Brûler des granulés de bois n’a rien d’écologique | Slate.fr

10 comments
  1. Des avis sur le sujet ? J’ai des amis qui se chauffent aux granulés et semble content de la solution (également d’un point de vue écologique), est-ce qu’ils se voilent la face ?

  2. TDLR: il faut que les arbres replantés poussent assez vite pour compenser ceux qu’on brûle. Un arbre replanté par arbre brûlé ne suffit pas forcement si globalement ta forêt perd en masse végétale (cette différence par en CO2 dans l’atmosphère).

  3. Cet article m’a l’air quand même très puteaclic. Un arbre ça prend du temps à pousser, grande nouvelle.

    Si tu replante le même type de chose que ce que tu coupe c’est bel et bien neutre. Et le coup du bois bois plus émetteur de CO2 que le charbon j’y crois pas trop.

    Après c’est sûr que renouvelable ne veut pas dire bon pour les écosystèmes. La sylviculture est très mauvaise pour une forêt, y compris quand c’est soit-disant “raisonnable”. Perso j’ai hâte que les scolytes détruisent tous les épicéas, ils penseront enfin à mettre des arbres indigènes.

  4. *Nature* a fait [une communication](https://www.nature.com/articles/s41467-018-06175-4) sur le sujet en 2018.
    Elle en quoi la décision d’utiliser le bois pour générer de l’énergie, même en remplacement de ressources fossiles, a un effet très négatif sur les émissions de gaz à effet de serre (GES).

    L’incinération du bois est une stratégie valide lorsqu’il s’agit de consommer des déchets (comme les connexes de scierie) : ceux-ci relâcheraient de toute façon leur carbone à court terme en se décomposant. Mais c’est bien différent lorsqu’il s’agit de bois récolté spécifiquement pour produire de l’énergie.

    Brûler du bois génère 1,5 fois plus de CO2 que de brûler du charbon (au kWh produit), 3 fois plus que du gaz naturel. La logique courante est que, le bois étant une ressource renouvelable, ce CO2 émis est capturé par la croissance de la forêt : on atteindrait alors une forme de neutralité carbone.

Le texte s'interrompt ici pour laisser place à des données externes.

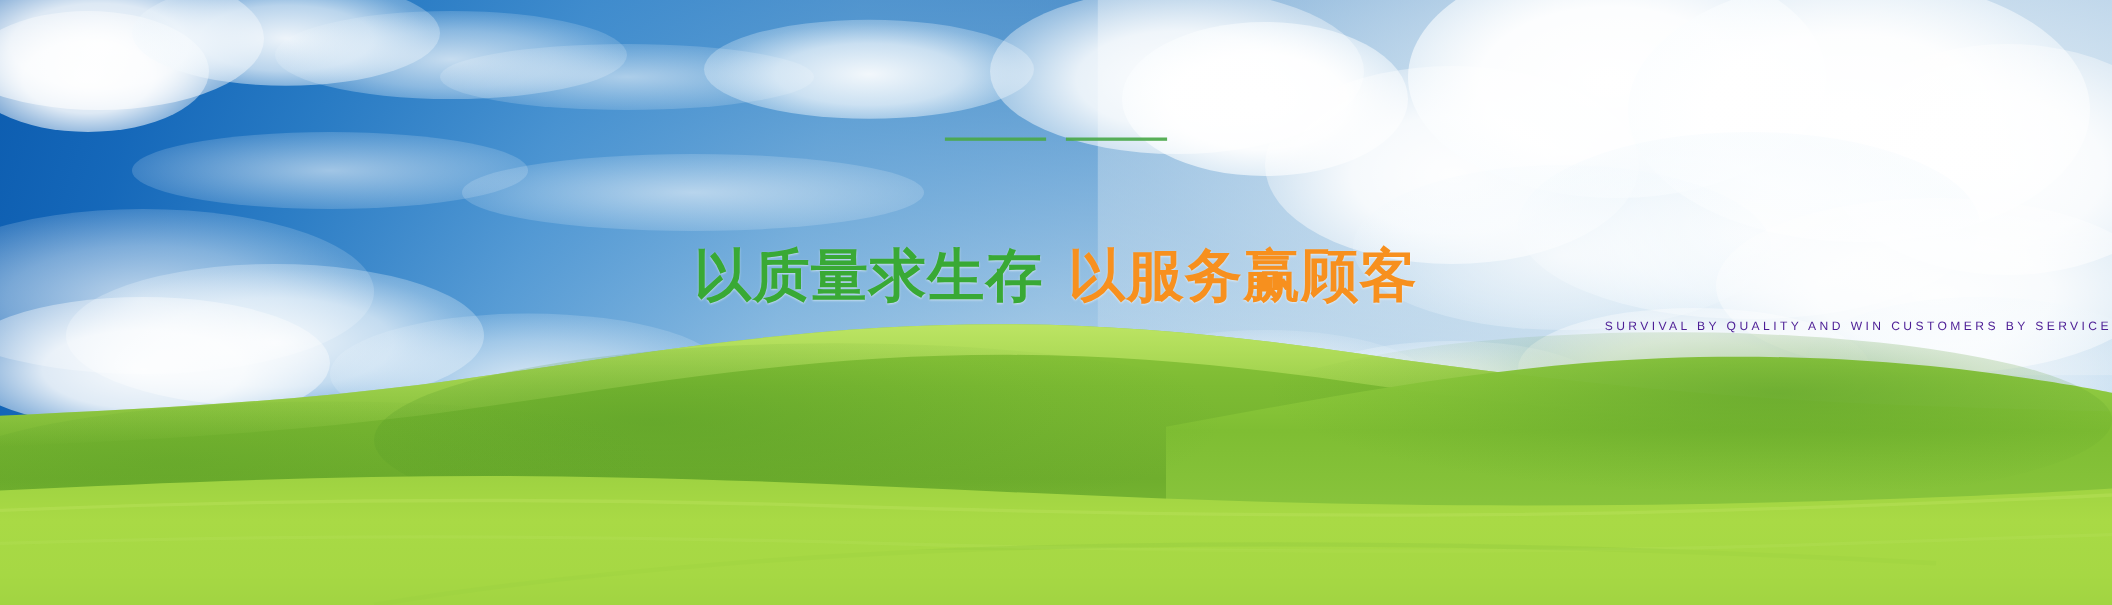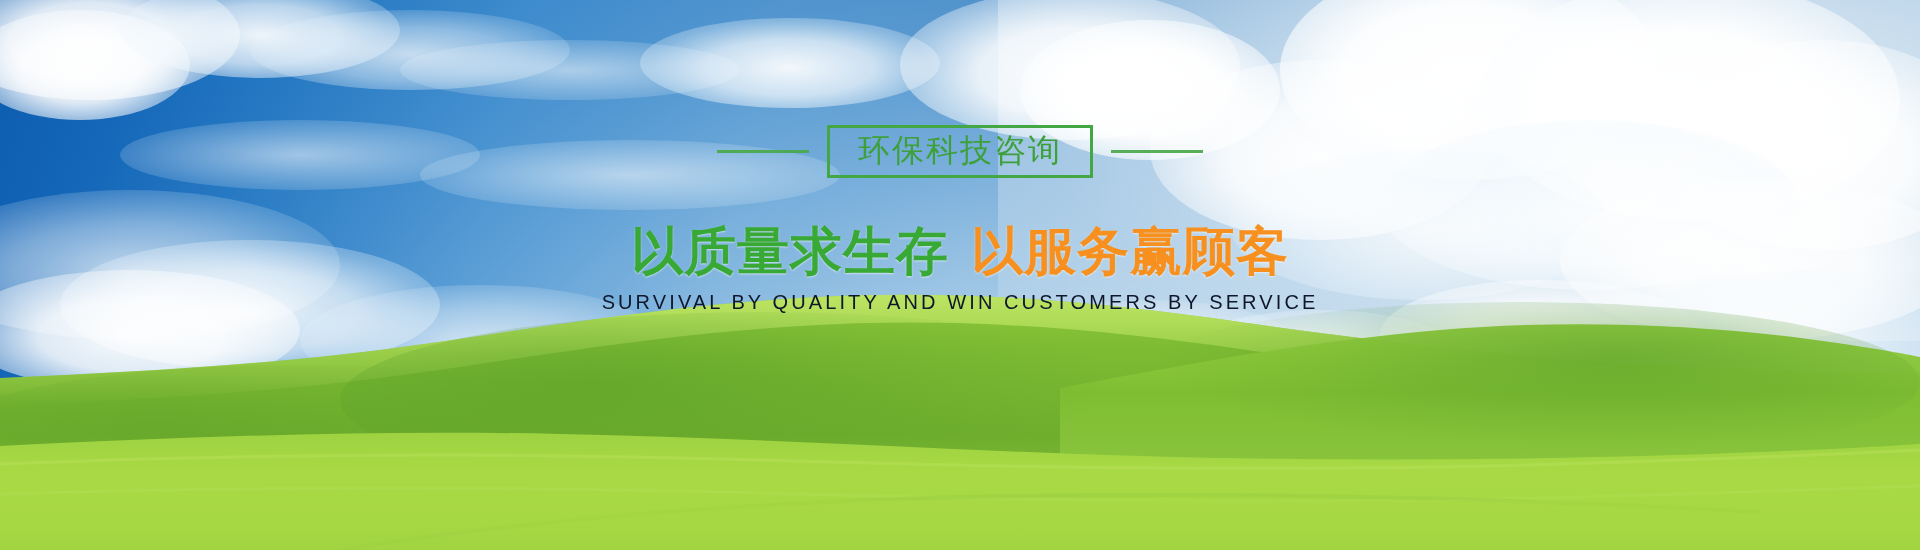--- a/index.html
+++ b/index.html
@@ -133,24 +133,24 @@
     text-shadow: 0 1px 2px rgba(255,255,255,0.55);
   }
   .slogan .part-green  { color: #39a935; }
   .slogan .part-orange { color: #f7901e; margin-left: 22px; }
 
   .subtitle {
     position: absolute;
     left: 0;
     top: 291px;
     width: 100%;
-    text-align: center;
+    text-align: right;
     font-family: "Liberation Sans", "DejaVu Sans", sans-serif;
-    font-size: 20px;
-    color: #0f172a;
+    font-size: 11px;
+    color: #4c1d95;
     letter-spacing: 3.1px;
     white-space: nowrap;
   }
 </style>
 </head>
 <body>
 
 <div class="banner">
 
   <div class="sky"></div>
@@ -248,23 +248,20 @@
       <path d="M340,300 C520,270 760,250 1020,246 C1280,242 1540,250 1760,262" fill="none" stroke="#8fc63d" stroke-opacity="0.30" stroke-width="4"></path>
 
       <rect x="0" y="250" width="1920" height="50" fill="#a9da45" opacity="0.45"></rect>
     </svg>
   </div>
 
   <div class="content">
 
     <div class="title-row">
       <span class="rule"></span>
-      <span class="title-box">
-        <span class="title-text">环保科技咨询</span>
-      </span>
       <span class="rule"></span>
     </div>
 
     <div class="slogan">
       <span class="part-green">以质量求生存</span><span class="part-orange">以服务赢顾客</span>
     </div>
 
     <div class="subtitle">SURVIVAL BY QUALITY AND WIN CUSTOMERS BY SERVICE</div>
 
   </div>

    Mais c’est valable (toujours selon l’article) uniquement à long terme ; à court et moyen termes, brûler du bois génère une « dette » de CO2.

    Remplacer tout le fossile par du bois signifirait tripler les émissions de GES/GJ d’énergie finale en 2050. En complément de production éolienne et photovoltaïque, le bois pourrait transformer une diminution des émission de 5 % (grâce au solaire/PV) en augmentation de 5 à 10 %.

    Ce carbone rejeté dans l’atmosphère à court et moyen termes, même s’il sera compensé à long terme, contribue aux boucles de rétroaction climatiques comme n’importe quel autre carbone : cela veut dire encore plus de fonte du permafrost et des glaciers, encore plus de hausse de la température et de l’acidité dans les océans, etc., ce qui conduit à encore plus de CO2 rejeté dans l’atmosphère. Il ne s’agit donc pas simplement d’émettre X tonnes aujourd’hui pour en récupérer X plus tard ; car dans ce laps de temps, ces X tonnes auront contribué à l’émission de Y tonnes de CO2 via des boucles de rétroaction.

    L’effet à prévoir sur les forêt est important : les objectifs de la Commission européennes exigeront entre 55 et 85 % de la récolte de bois de l’UE uniquement pour fournir de la biomasse aux centrales.

    Il est d’autant plus important que les industriels sont encouragés à utiliser la biomasse, car son « coût carbone » est fortement sous-estimé, justifiant ainsi des incitations fortes de la part des gouvernement. De la même manière les propriétaires de forêts sont encouragés à exploiter leur bois pour la biomasse.